2À côté des éléments métaboliques proprement dits, les fonctions cognitives supérieures qui sont au centre du « comportement alimentaire », grâce à l’intégration de données psycho-affectives, socio-économiques et environnementales, font partie également de la complexité du tableau final. De ce fait, la nutrition et l’alimentation qui l’assure doivent être comprises comme dépassant très largement le cadre de la simple fourniture de substrats vers une fonction de relation avec les différents éléments de l’environnement, intégrés au sein d’un vaste réseau de signalisation permettant la défense et l’adaptation des organismes dans toute la complexité du règne vivant.
3Ainsi l’alimentation s’avère une fonction beaucoup plus complexe que ne le laisserait penser la simple somme des différents aliments qu’elle contient, de la même façon que les aliments ne peuvent pas être résumés à la somme des nutriments qui les constituent. L’objectif de cette brève revue est de mettre en lumière différentes situations physiologiques caractéristiques de l’homme, ou de certains modèles animaux, afin d’illustrer la subtilité de leurs relations avec la complexité de l’alimentation.

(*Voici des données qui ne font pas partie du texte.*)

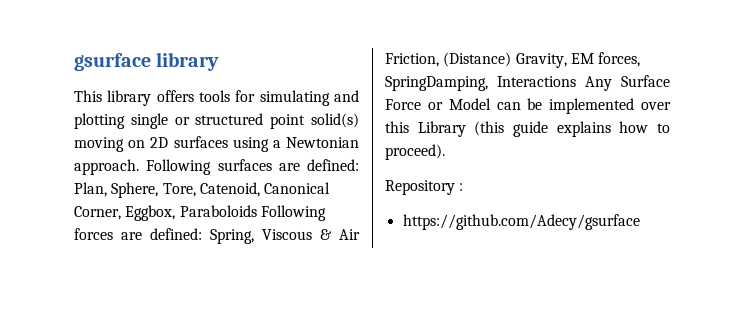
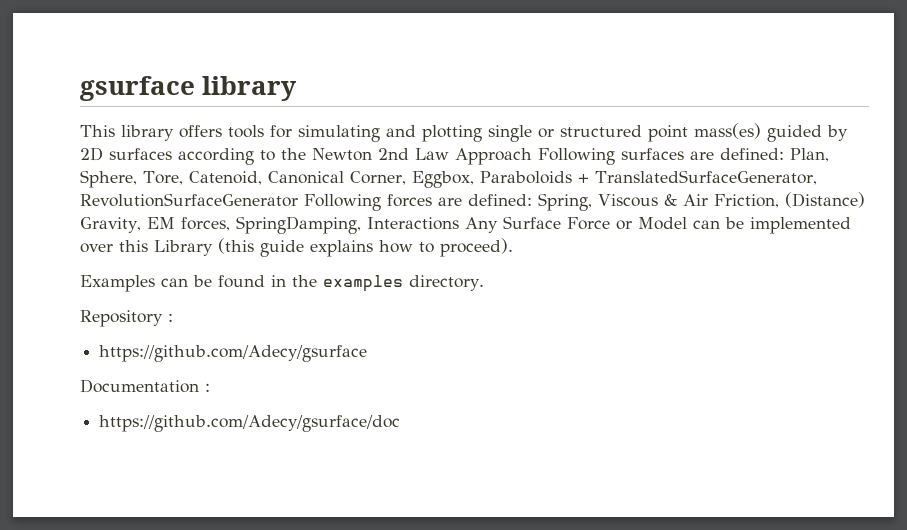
- This library offers tools for simulating and plotting single or structured point solid(s) moving on 2D surfaces using a Newtonian approach. Following surfaces are defined: Plan, Sphere, Tore, Catenoid, Canonical Corner, Eggbox, Paraboloids Following forces are defined: Spring, Viscous & Air Friction, (Distance) Gravity, EM forces, SpringDamping, Interactions Any Surface Force or Model can be implemented over this Library (this guide explains how to proceed).
+ This library offers tools for simulating and plotting single or structured point mass(es) guided by 2D surfaces according to the Newton 2nd Law Approach Following surfaces are defined: Plan, Sphere, Tore, Catenoid, Canonical Corner, Eggbox, Paraboloids + TranslatedSurfaceGenerator, RevolutionSurfaceGenerator Following forces are defined: Spring, Viscous & Air Friction, (Distance) Gravity, EM forces, SpringDamping, Interactions Any Surface Force or Model can be implemented over this Library (this guide explains how to proceed).
+ Examples can be found in the examples directory.
+ Documentation :
+ https://github.com/Adecy/gsurface/doc

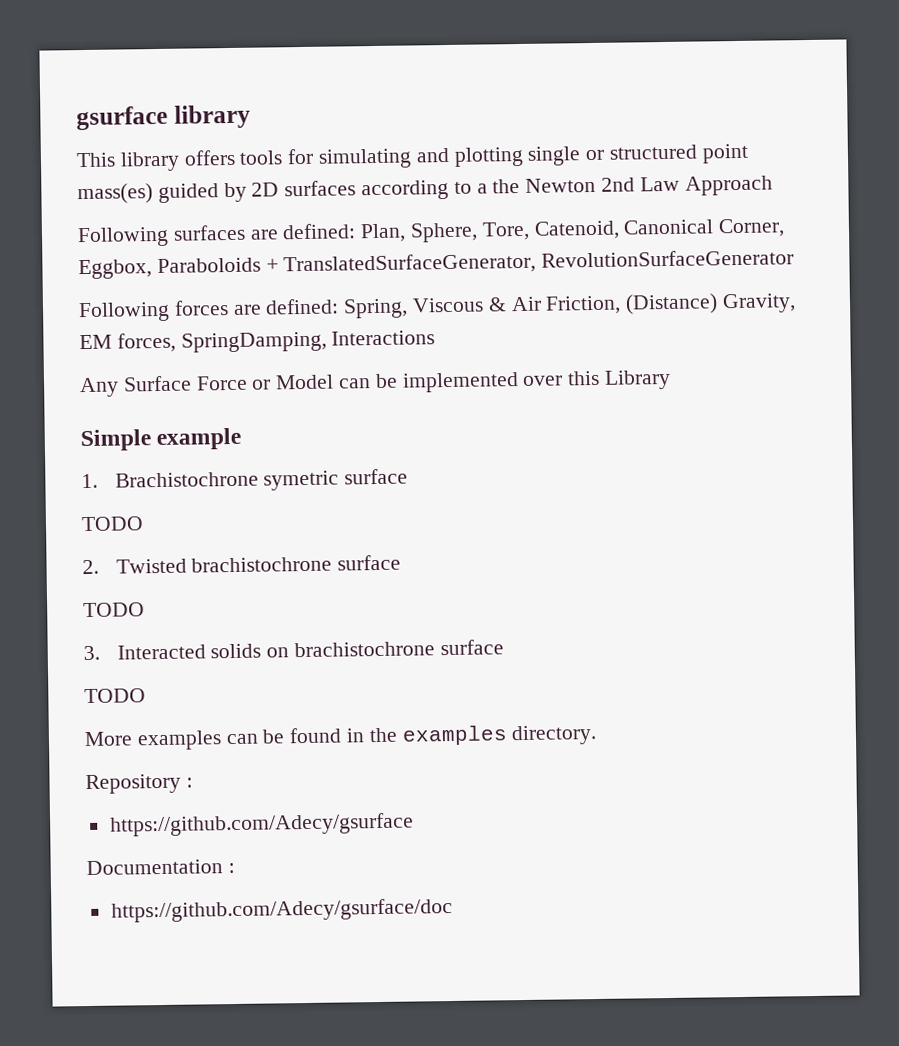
- This library offers tools for simulating and plotting single or structured point mass(es) guided by 2D surfaces according to the Newton 2nd Law Approach Following surfaces are defined:
+ This library offers tools for simulating and plotting single or structured point mass(es) guided by 2D surfaces according to a the Newton 2nd Law Approach
+ Following surfaces are defined:
- Plan, Sphere, Tore, Catenoid, Canonical Corner, Eggbox, Paraboloids + TranslatedSurfaceGenerator, RevolutionSurfaceGenerator Following forces are defined:
+ Plan, Sphere, Tore, Catenoid, Canonical Corner, Eggbox, Paraboloids + TranslatedSurfaceGenerator, RevolutionSurfaceGenerator
+ Following forces are defined:
- Spring, Viscous & Air Friction, (Distance) Gravity, EM forces, SpringDamping, Interactions Any Surface Force or Model can be implemented over this Library (this guide explains how to proceed).
- Examples can be found in the examples directory.
+ Spring, Viscous & Air Friction, (Distance) Gravity, EM forces, SpringDamping, Interactions
+ Any Surface Force or Model can be implemented over this Library
+ Simple example
+ 1. Brachistochrone symetric surface
+ TODO
+ 2. Twisted brachistochrone surface
+ TODO
+ 3. Interacted solids on brachistochrone surface
+ TODO
+ More examples can be found in the examples directory.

Le métabolisme énergétique : généralités
4Parmi les mammifères de taille comparable, les besoins énergétiques de l’homme sont particulièrement élevés. Ils sont chez l’adulte de l’ordre de 30 à 35 kcal/kg/jour en fonction de différents éléments dont naturellement la dépense liée à l’activité musculaire. Chez l’enfant en croissance, ils sont beaucoup plus élevés, et ce d’autant plus que l’enfant est jeune (le double chez le nouveau-né). De grandes disparités de dépenses existent entre les différents organes en rapport avec les fonctions principales qu’ils assurent (fig. 1). Ainsi, le cerveau, le foie, le cœur et les reins, qui tous ensemble ne représentent qu’à peine 5 % du poids du corps, correspondent à eux seuls à plus de 60 % de la totalité des dépenses énergétiques. Le cerveau, dont la masse représente à peine 2 % du poids du corps, consomme à lui seul plus de 20 % de l’ensemble de la dépense énergétique de l’organisme. Ce haut niveau de dépense énergétique correspond principalement au maintien de gradients ioniques élevés de part et d’autre de la membrane cellulaire permettant d’atteindre des potentiels importants, base de la genèse des influx nerveux. Ce n’est pas tant la « pensée » qui coûte cher que le maintien en l’état d’un système capable de penser ! Le foie représente lui aussi à peu près 2 % du poids du corps et 20 % de la dépense énergétique, un coût expliqué par des fonctions de synthèses métaboliques majeures, le foie étant la plus grande « machine à transformer et à synthétiser » les biomolécules de l’organisme. Le cœur, comme l’ensemble des deux reins, représente 0,5 % du poids du corps et 10 % de la dépense énergétique, pour la fonction mécanique de pompe sanguine dans le cas du myocarde et pour la réabsorption de l’eau et du sel, à travers une fonction rénale éminemment coûteuse mais indispensable à la vie. À l’opposé, si l’on considère la masse musculaire totale, qui représente 45 % du poids du corps et plus de 80 % de la totalité des protéines de l’organisme, cet ensemble ne représente que 20 % des dépenses énergétiques de repos.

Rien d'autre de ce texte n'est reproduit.